Sinopsis Ashoka Samrat episode 357 by Kusuma
Rasmana. Di tengah hutan yang rindang, Ashoka dan Kaurwaki terbaring di
tanah yang penuh dedaunan kering saat tubuh keduanya berhenti setelah jatuh
bergulingan. Kedua tangan Ashoka masih memegang bahu Kaurwaki. Sedangkan
Kaurwaki menghindari berpegangan kepada Ashoka. Keduanya lalu bangun dengan
merasa canggung. Kaurwaki membersihkan badan dan rambutnya dari daun-daun kering
yang melekat, demikian juga Ashoka membersihkan kotoran debu di pakaiannya.
Ashoka yang masih diliputi rasa canggung, bertanya kepada Kaurwaki, "Kemana kau
akan pergi?"
Kaurwaki menjawab, "Pattaliputra".
Kaurwaki menjawab, "Pattaliputra".
Ashoka menanggapi, "Jadi kau akan ke Pattaliputra dari sini?. Aku bisa mengantarmu hingga ke Pattaliputra dengan perahu. Ini adalah cara termudah untuk mencapai tempat itu dari sini".
Ashoka segera melangkah pergi, Kaurwaki mamandang kepergiannya. Dia merasa itu pemuda itu pasti Ashoka. "Aku akan berusaha mencari tahu hari ini!", batinnya berharap banyak.
Malam itu, di istana Magadha, Pattaliputra, Charumitra yang
sudah berdandan cantik melangkah menuju ruang pribadi raja sambil membawakan
minuman untuk Bindushara. Di depan pintu kamar itu, dia merapikan rambutnya
lebih dulu biar lebih cantik karena dia sudah berdandan khusus hari ini.
Charumitra mengetuk pintu, Bindushara agak terkejut melihat Charumitra
bertingkah sangat manis hari ini.
"Kau membawakan aku sesuatu, Maharani?", tanya Bindushara.
Charumitra menjawab, "Aku adalah istri Anda. Bukankah aku juga memiliki hak untuk melayani Anda?"
Bindushara mengangguk, "Tentu saja".
Charumitra memberikan gelas minuman kepada suaminya, sambil menekuk pergelangan tangannya kedepan agar Bindushara mau tidak mau menyentuh tangannya saat menerima gelas minuman itu. Bindushara menerima gelas itu, namun memalingkan wajahnya ke arah lain. Setelah meneguk minuman dari gelas, Bindushara berkata menyukai minuman itu.

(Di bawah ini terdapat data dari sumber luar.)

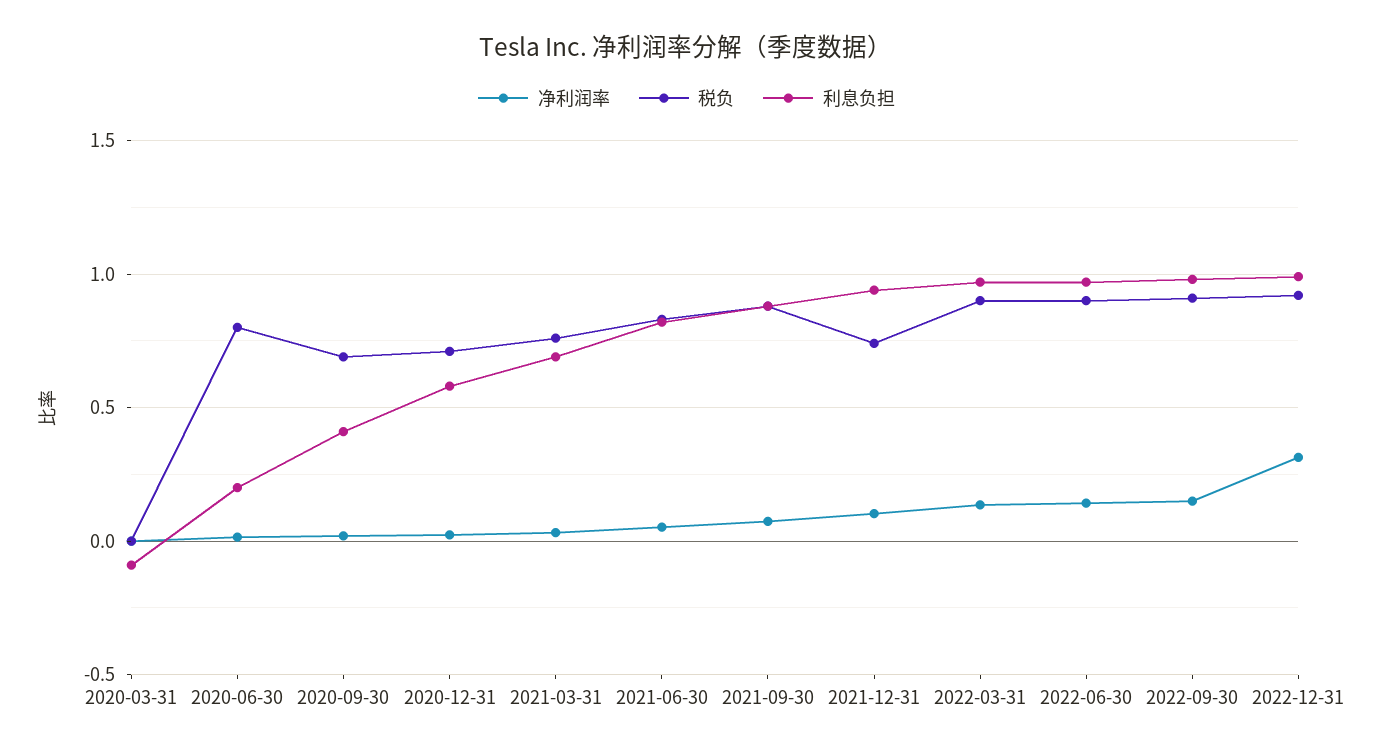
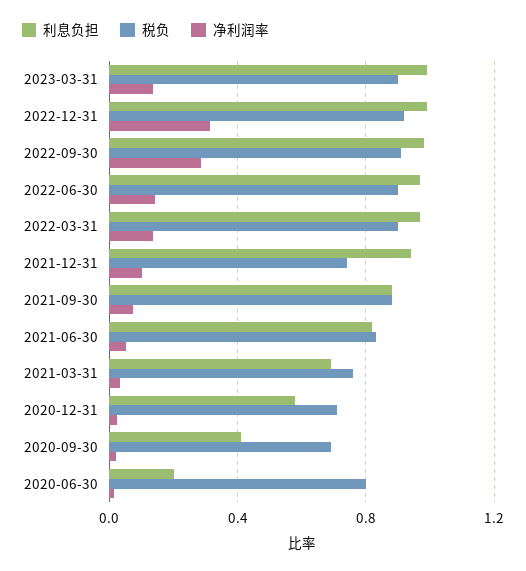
净利润率, 2020-03-31: 0 -> none
税负, 2020-03-31: 0 -> none
利息负担, 2020-03-31: -0.1 -> none
净利润率, 2022-09-30: 0.15 -> 0.3
利息负担, 2023-03-31: none -> 1
税负, 2023-03-31: none -> 0.9
净利润率, 2023-03-31: none -> 0.15

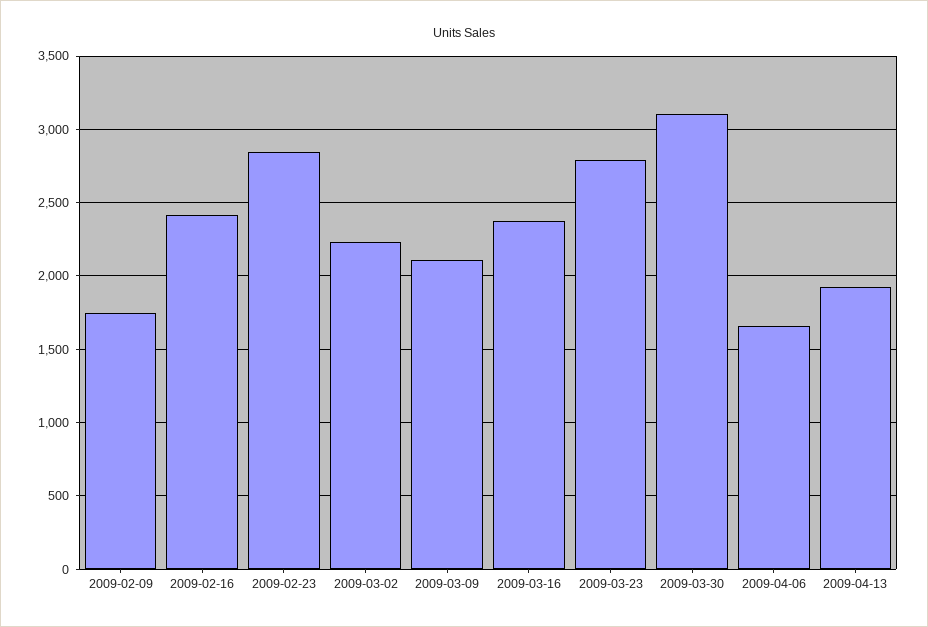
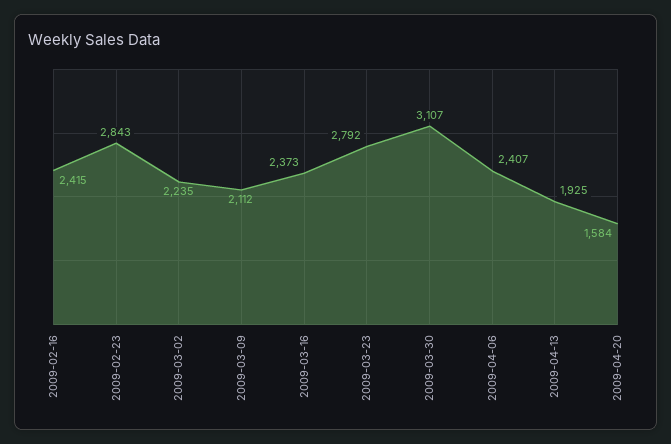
2009-02-09: 1750 -> none
2009-04-06: 1650 -> 2407
2009-04-20: none -> 1584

Charumitra menaruh nampan minuman di meja didekatnya. Dia berdiri membelakangi samrat sambil memainkan rambutnya di depan Bindushara yang masih menikmati minumannya.

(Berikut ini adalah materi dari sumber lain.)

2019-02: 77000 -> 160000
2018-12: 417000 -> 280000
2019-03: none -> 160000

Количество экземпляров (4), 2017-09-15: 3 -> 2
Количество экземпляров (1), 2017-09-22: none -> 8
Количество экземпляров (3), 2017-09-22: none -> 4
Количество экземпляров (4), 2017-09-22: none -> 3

"Samrat, bolehkah aku bertanya sesuatu?", tanya Charumitra manja. "Tentu saja", jawab Bindushara.
Charumitra bertanya, "Apa pendapat Anda tentang aku?"
Bindushara tersenyum, "Kau adalah istri pertamaku, ibu dari anak sulungku. Kau sangat baik dan cantik tanpa keraguan lagi".

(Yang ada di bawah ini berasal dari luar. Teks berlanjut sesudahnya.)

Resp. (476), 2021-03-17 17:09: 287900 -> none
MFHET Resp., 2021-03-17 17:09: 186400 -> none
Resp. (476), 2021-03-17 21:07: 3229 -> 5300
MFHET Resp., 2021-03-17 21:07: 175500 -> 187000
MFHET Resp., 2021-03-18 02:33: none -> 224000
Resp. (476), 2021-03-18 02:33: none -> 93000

Charumitra bertanya lagi, "Apakah aku hanya terlihat cantik atau sangat cantik?".
Bindushara yang sudah selesai minum, menaruh gelas diatas nampan dan berjalan keluar dari ruangan. Dia tidak mendengar Charumitra yang terus berbicara. Charumitra mengibaskan rambutnya yang panjang ke depan dadanya mungkin bermaksud memamerkan punggungnya kepada suami. Dan sengaja atau tidak, benang pengikat pakaian bagian punggungnya longgar. Charumitra minta bantuan Bindushara agar mengencangkan ikatan benang pakaian di punggungnya itu.
Charumitra terkejut menyadari Bindushara tidak ada lagi di ruangan itu. Gelas minuman di nampan dilihatnya sudah kosong. Dengan perasaan sedih dan marah, dia melemparkan gelas minuman yang sudah kosong itu ke lantai. Hatinya dongkol setengah mati.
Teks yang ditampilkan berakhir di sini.